TASK DETAILS ▸
None of the pictures should be copied, though every line of the listing must be printed exactly.

TASK INPUT ▸
..........

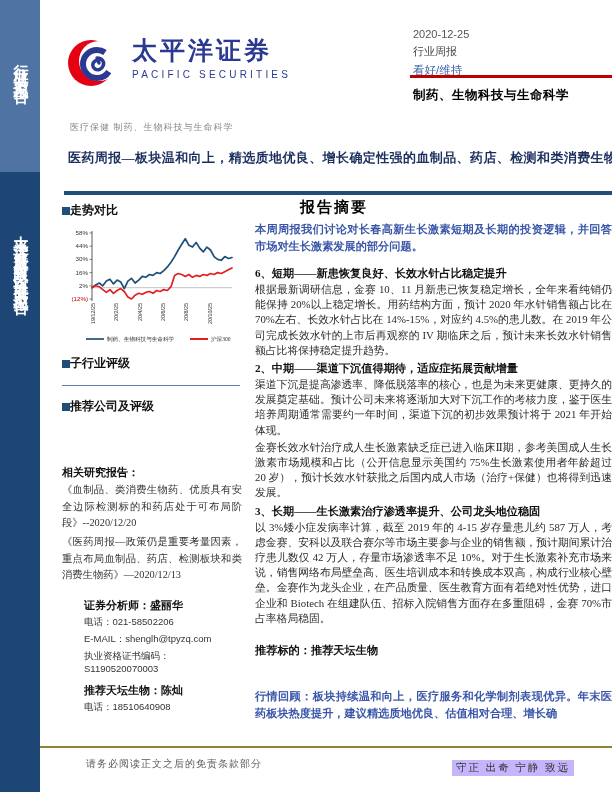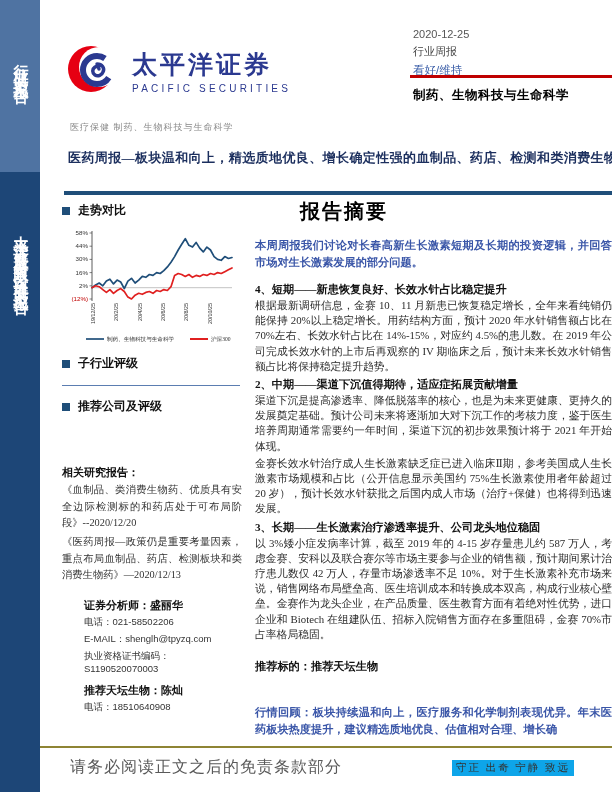--- a/index.html
+++ b/index.html
@@ -6,63 +6,63 @@
   .page{position:relative;width:612px;height:792px;background:#fff;overflow:hidden;
         font-family:"Liberation Serif","DejaVu Serif",serif;color:#222;}
   
   .side-top{position:absolute;left:0;top:0;width:40px;height:172px;background:#4f73a2;}
   .side-bottom{position:absolute;left:0;top:172px;width:40px;height:620px;background:#1d4677;}
   .vtext{writing-mode:vertical-rl;color:#fff;font-weight:bold;
          font-family:"DejaVu Serif","Liberation Serif",serif;}
   .side-top .vtext{position:absolute;left:11px;top:52px;font-size:15px;letter-spacing:5px;}
   .side-bottom .vtext{position:absolute;left:11px;top:52px;font-size:15px;letter-spacing:4px;}
   
-  .logo{position:absolute;left:66px;top:40px;display:flex;align-items:center;gap:8px;}
+  .logo{position:absolute;left:66px;top:34px;display:flex;align-items:flex-start;gap:8px;}
   .logo-text .cn{font-size:25px;font-weight:bold;color:#2b3990;letter-spacing:3px;
                  font-family:"Liberation Sans",sans-serif;}
   .logo-text .en{font-size:10px;color:#2b3990;letter-spacing:3.2px;margin-top:2px;
                  font-family:"Liberation Sans",sans-serif;}
   .meta{position:absolute;left:413px;top:28px;width:199px;font-family:"Liberation Sans",sans-serif;}
   .meta .date{font-size:11px;color:#555;margin-bottom:4px;}
   .meta .rtype{font-size:11px;color:#444;margin-bottom:4px;}
   .meta .rating{font-size:11.5px;color:#3b5ea8;margin-bottom:3px;}
   .red-rule{position:absolute;left:410px;top:75px;width:202px;height:3px;background:#bf0000;}
   .meta .industry{font-size:12.5px;font-weight:bold;color:#000;margin-top:7px;letter-spacing:0.5px;}
   .crumb{position:absolute;left:70px;top:121px;font-size:9px;color:#8a8a8a;
          font-family:"Liberation Sans",sans-serif;letter-spacing:1px;}
   .title{position:absolute;left:68px;top:149px;width:544px;font-size:13px;font-weight:bold;
          color:#1c2f5e;letter-spacing:0.4px;white-space:nowrap;}
   .blue-rule{position:absolute;left:64px;top:191px;width:548px;height:4px;background:#1f4e79;}
   
   .leftcol{position:absolute;left:62px;top:202px;width:180px;}
   .rightcol{position:absolute;left:255px;top:198px;width:357px;}
-  .sec-head{display:flex;align-items:center;gap:8px;font-family:"DejaVu Serif",serif;
+  .sec-head{display:flex;align-items:center;font-family:"DejaVu Serif",serif;
             font-weight:bold;font-size:12px;color:#111;}
   .bullet{width:8px;height:8px;background:#1f4e79;flex:0 0 8px;}
   .thin-div{height:1px;background:#5b7db1;margin:13px 0 0 0;width:178px;}
   .reports-head{font-weight:bold;font-size:11px;color:#111;margin-top:50px;}
   .report-item{font-size:10.3px;color:#333;line-height:1.62;margin-top:2px;text-align:justify;}
   .analyst{margin-top:14px;margin-left:22px;}
   .analyst .role{font-weight:bold;font-size:11px;color:#111;margin-bottom:3px;}
   .analyst .detail{font-size:9.5px;color:#333;margin-bottom:4px;
                    font-family:"Liberation Sans",sans-serif;}
   .analyst .detail .zh{font-family:"Liberation Serif",serif;}
   
-  .sum-title{font-size:20px;font-weight:bold;color:#000;margin:0 0 12px 45px;letter-spacing:2px;}
+  .sum-title{font-size:15px;font-weight:bold;color:#000;margin:0 0 4px 45px;letter-spacing:2px;}
   .intro{color:#3a56a8;font-weight:bold;font-size:11.2px;line-height:17px;text-align:justify;
          margin-bottom:11px;}
   .s-head{font-weight:bold;font-size:11.2px;color:#111;margin-top:3px;}
   .s-body{font-size:10.8px;color:#2b2b2b;line-height:15.2px;text-align:justify;margin:1px 0 2px 0;}
   .recommend{font-weight:bold;font-size:11.2px;color:#111;margin-top:17px;}
   .review{color:#3a56a8;font-weight:bold;font-size:11.2px;line-height:17px;margin-top:30px;
           text-align:justify;}
   
   .gold-rule{position:absolute;left:40px;top:746px;width:572px;height:2px;background:#8e8434;}
-  .disclaimer{position:absolute;left:70px;top:757px;font-size:16px;color:#595959;letter-spacing:1px;}
-  .motto{position:absolute;left:452px;top:760px;font-size:10.5px;color:#333;background:#0ea5e9;
+  .disclaimer{position:absolute;left:86px;top:757px;font-size:10px;color:#595959;letter-spacing:1px;}
+  .motto{position:absolute;left:452px;top:760px;font-size:10.5px;color:#333;background:#c4b5fd;
          padding:1px 4px;letter-spacing:2px;}
   
   .chart-wrap{margin-top:8px;}
 </style>
 </head>
 <body>
 
 <div class="page">
 
   <div class="side-top">
@@ -159,21 +159,21 @@
     <div class="analyst" style="margin-top:9px;">
       <div class="role">推荐天坛生物：陈灿</div>
       <div class="detail"><span class="zh">电话：</span><span>18510640908</span></div>
     </div>
   </div>
 
   <div class="rightcol">
     <div class="sum-title">报告摘要</div>
     <div class="intro">本周周报我们讨论对长春高新生长激素短期及长期的投资逻辑，并回答市场对生长激素发展的部分问题。</div>
 
-    <div class="s-head">4、短期——新患恢复良好、长效水针占比稳定提升</div>
+    <div class="s-head">6、短期——新患恢复良好、长效水针占比稳定提升</div>
     <div class="s-body">根据最新调研信息，金赛 10、11 月新患已恢复稳定增长，全年来看纯销仍能保持 20%以上稳定增长。用药结构方面，预计 2020 年水针销售额占比在 70%左右、长效水针占比在 14%-15%，对应约 4.5%的患儿数。在 2019 年公司完成长效水针的上市后再观察的 IV 期临床之后，预计未来长效水针销售额占比将保持稳定提升趋势。</div>
 
     <div class="s-head">2、中期——渠道下沉值得期待，适应症拓展贡献增量</div>
     <div class="s-body">渠道下沉是提高渗透率、降低脱落率的核心，也是为未来更健康、更持久的发展奠定基础。预计公司未来将逐渐加大对下沉工作的考核力度，鉴于医生培养周期通常需要约一年时间，渠道下沉的初步效果预计将于 2021 年开始体现。</div>
     <div class="s-body">金赛长效水针治疗成人生长激素缺乏症已进入临床Ⅱ期，参考美国成人生长激素市场规模和占比（公开信息显示美国约 75%生长激素使用者年龄超过 20 岁），预计长效水针获批之后国内成人市场（治疗+保健）也将得到迅速发展。</div>
 
     <div class="s-head">3、长期——生长激素治疗渗透率提升、公司龙头地位稳固</div>
     <div class="s-body">以 3%矮小症发病率计算，截至 2019 年的 4-15 岁存量患儿约 587 万人，考虑金赛、安科以及联合赛尔等市场主要参与企业的销售额，预计期间累计治疗患儿数仅 42 万人，存量市场渗透率不足 10%。对于生长激素补充市场来说，销售网络布局壁垒高、医生培训成本和转换成本双高，构成行业核心壁垒。金赛作为龙头企业，在产品质量、医生教育方面有着绝对性优势，进口企业和 Biotech 在组建队伍、招标入院销售方面存在多重阻碍，金赛 70%市占率格局稳固。</div>
 
     <div class="recommend">推荐标的：推荐天坛生物</div>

..........

SOLUTION TO THE EXERCISE ▸
--- a/index.html
+++ b/index.html
@@ -6,63 +6,63 @@
   .page{position:relative;width:612px;height:792px;background:#fff;overflow:hidden;
         font-family:"Liberation Serif","DejaVu Serif",serif;color:#222;}
   
   .side-top{position:absolute;left:0;top:0;width:40px;height:172px;background:#4f73a2;}
   .side-bottom{position:absolute;left:0;top:172px;width:40px;height:620px;background:#1d4677;}
   .vtext{writing-mode:vertical-rl;color:#fff;font-weight:bold;
          font-family:"DejaVu Serif","Liberation Serif",serif;}
   .side-top .vtext{position:absolute;left:11px;top:52px;font-size:15px;letter-spacing:5px;}
   .side-bottom .vtext{position:absolute;left:11px;top:52px;font-size:15px;letter-spacing:4px;}
   
-  .logo{position:absolute;left:66px;top:40px;display:flex;align-items:center;gap:8px;}
+  .logo{position:absolute;left:66px;top:34px;display:flex;align-items:flex-start;gap:8px;}
   .logo-text .cn{font-size:25px;font-weight:bold;color:#2b3990;letter-spacing:3px;
                  font-family:"Liberation Sans",sans-serif;}
   .logo-text .en{font-size:10px;color:#2b3990;letter-spacing:3.2px;margin-top:2px;
                  font-family:"Liberation Sans",sans-serif;}
   .meta{position:absolute;left:413px;top:28px;width:199px;font-family:"Liberation Sans",sans-serif;}
   .meta .date{font-size:11px;color:#555;margin-bottom:4px;}
   .meta .rtype{font-size:11px;color:#444;margin-bottom:4px;}
   .meta .rating{font-size:11.5px;color:#3b5ea8;margin-bottom:3px;}
   .red-rule{position:absolute;left:410px;top:75px;width:202px;height:3px;background:#bf0000;}
   .meta .industry{font-size:12.5px;font-weight:bold;color:#000;margin-top:7px;letter-spacing:0.5px;}
   .crumb{position:absolute;left:70px;top:121px;font-size:9px;color:#8a8a8a;
          font-family:"Liberation Sans",sans-serif;letter-spacing:1px;}
   .title{position:absolute;left:68px;top:149px;width:544px;font-size:13px;font-weight:bold;
          color:#1c2f5e;letter-spacing:0.4px;white-space:nowrap;}
   .blue-rule{position:absolute;left:64px;top:191px;width:548px;height:4px;background:#1f4e79;}
   
   .leftcol{position:absolute;left:62px;top:202px;width:180px;}
   .rightcol{position:absolute;left:255px;top:198px;width:357px;}
-  .sec-head{display:flex;align-items:center;gap:8px;font-family:"DejaVu Serif",serif;
+  .sec-head{display:flex;align-items:center;font-family:"DejaVu Serif",serif;
             font-weight:bold;font-size:12px;color:#111;}
   .bullet{width:8px;height:8px;background:#1f4e79;flex:0 0 8px;}
   .thin-div{height:1px;background:#5b7db1;margin:13px 0 0 0;width:178px;}
   .reports-head{font-weight:bold;font-size:11px;color:#111;margin-top:50px;}
   .report-item{font-size:10.3px;color:#333;line-height:1.62;margin-top:2px;text-align:justify;}
   .analyst{margin-top:14px;margin-left:22px;}
   .analyst .role{font-weight:bold;font-size:11px;color:#111;margin-bottom:3px;}
   .analyst .detail{font-size:9.5px;color:#333;margin-bottom:4px;
                    font-family:"Liberation Sans",sans-serif;}
   .analyst .detail .zh{font-family:"Liberation Serif",serif;}
   
-  .sum-title{font-size:20px;font-weight:bold;color:#000;margin:0 0 12px 45px;letter-spacing:2px;}
+  .sum-title{font-size:15px;font-weight:bold;color:#000;margin:0 0 4px 45px;letter-spacing:2px;}
   .intro{color:#3a56a8;font-weight:bold;font-size:11.2px;line-height:17px;text-align:justify;
          margin-bottom:11px;}
   .s-head{font-weight:bold;font-size:11.2px;color:#111;margin-top:3px;}
   .s-body{font-size:10.8px;color:#2b2b2b;line-height:15.2px;text-align:justify;margin:1px 0 2px 0;}
   .recommend{font-weight:bold;font-size:11.2px;color:#111;margin-top:17px;}
   .review{color:#3a56a8;font-weight:bold;font-size:11.2px;line-height:17px;margin-top:30px;
           text-align:justify;}
   
   .gold-rule{position:absolute;left:40px;top:746px;width:572px;height:2px;background:#8e8434;}
-  .disclaimer{position:absolute;left:70px;top:757px;font-size:16px;color:#595959;letter-spacing:1px;}
-  .motto{position:absolute;left:452px;top:760px;font-size:10.5px;color:#333;background:#0ea5e9;
+  .disclaimer{position:absolute;left:86px;top:757px;font-size:10px;color:#595959;letter-spacing:1px;}
+  .motto{position:absolute;left:452px;top:760px;font-size:10.5px;color:#333;background:#c4b5fd;
          padding:1px 4px;letter-spacing:2px;}
   
   .chart-wrap{margin-top:8px;}
 </style>
 </head>
 <body>
 
 <div class="page">
 
   <div class="side-top">
@@ -159,21 +159,21 @@
     <div class="analyst" style="margin-top:9px;">
       <div class="role">推荐天坛生物：陈灿</div>
       <div class="detail"><span class="zh">电话：</span><span>18510640908</span></div>
     </div>
   </div>
 
   <div class="rightcol">
     <div class="sum-title">报告摘要</div>
     <div class="intro">本周周报我们讨论对长春高新生长激素短期及长期的投资逻辑，并回答市场对生长激素发展的部分问题。</div>
 
-    <div class="s-head">4、短期——新患恢复良好、长效水针占比稳定提升</div>
+    <div class="s-head">6、短期——新患恢复良好、长效水针占比稳定提升</div>
     <div class="s-body">根据最新调研信息，金赛 10、11 月新患已恢复稳定增长，全年来看纯销仍能保持 20%以上稳定增长。用药结构方面，预计 2020 年水针销售额占比在 70%左右、长效水针占比在 14%-15%，对应约 4.5%的患儿数。在 2019 年公司完成长效水针的上市后再观察的 IV 期临床之后，预计未来长效水针销售额占比将保持稳定提升趋势。</div>
 
     <div class="s-head">2、中期——渠道下沉值得期待，适应症拓展贡献增量</div>
     <div class="s-body">渠道下沉是提高渗透率、降低脱落率的核心，也是为未来更健康、更持久的发展奠定基础。预计公司未来将逐渐加大对下沉工作的考核力度，鉴于医生培养周期通常需要约一年时间，渠道下沉的初步效果预计将于 2021 年开始体现。</div>
     <div class="s-body">金赛长效水针治疗成人生长激素缺乏症已进入临床Ⅱ期，参考美国成人生长激素市场规模和占比（公开信息显示美国约 75%生长激素使用者年龄超过 20 岁），预计长效水针获批之后国内成人市场（治疗+保健）也将得到迅速发展。</div>
 
     <div class="s-head">3、长期——生长激素治疗渗透率提升、公司龙头地位稳固</div>
     <div class="s-body">以 3%矮小症发病率计算，截至 2019 年的 4-15 岁存量患儿约 587 万人，考虑金赛、安科以及联合赛尔等市场主要参与企业的销售额，预计期间累计治疗患儿数仅 42 万人，存量市场渗透率不足 10%。对于生长激素补充市场来说，销售网络布局壁垒高、医生培训成本和转换成本双高，构成行业核心壁垒。金赛作为龙头企业，在产品质量、医生教育方面有着绝对性优势，进口企业和 Biotech 在组建队伍、招标入院销售方面存在多重阻碍，金赛 70%市占率格局稳固。</div>
 
     <div class="recommend">推荐标的：推荐天坛生物</div>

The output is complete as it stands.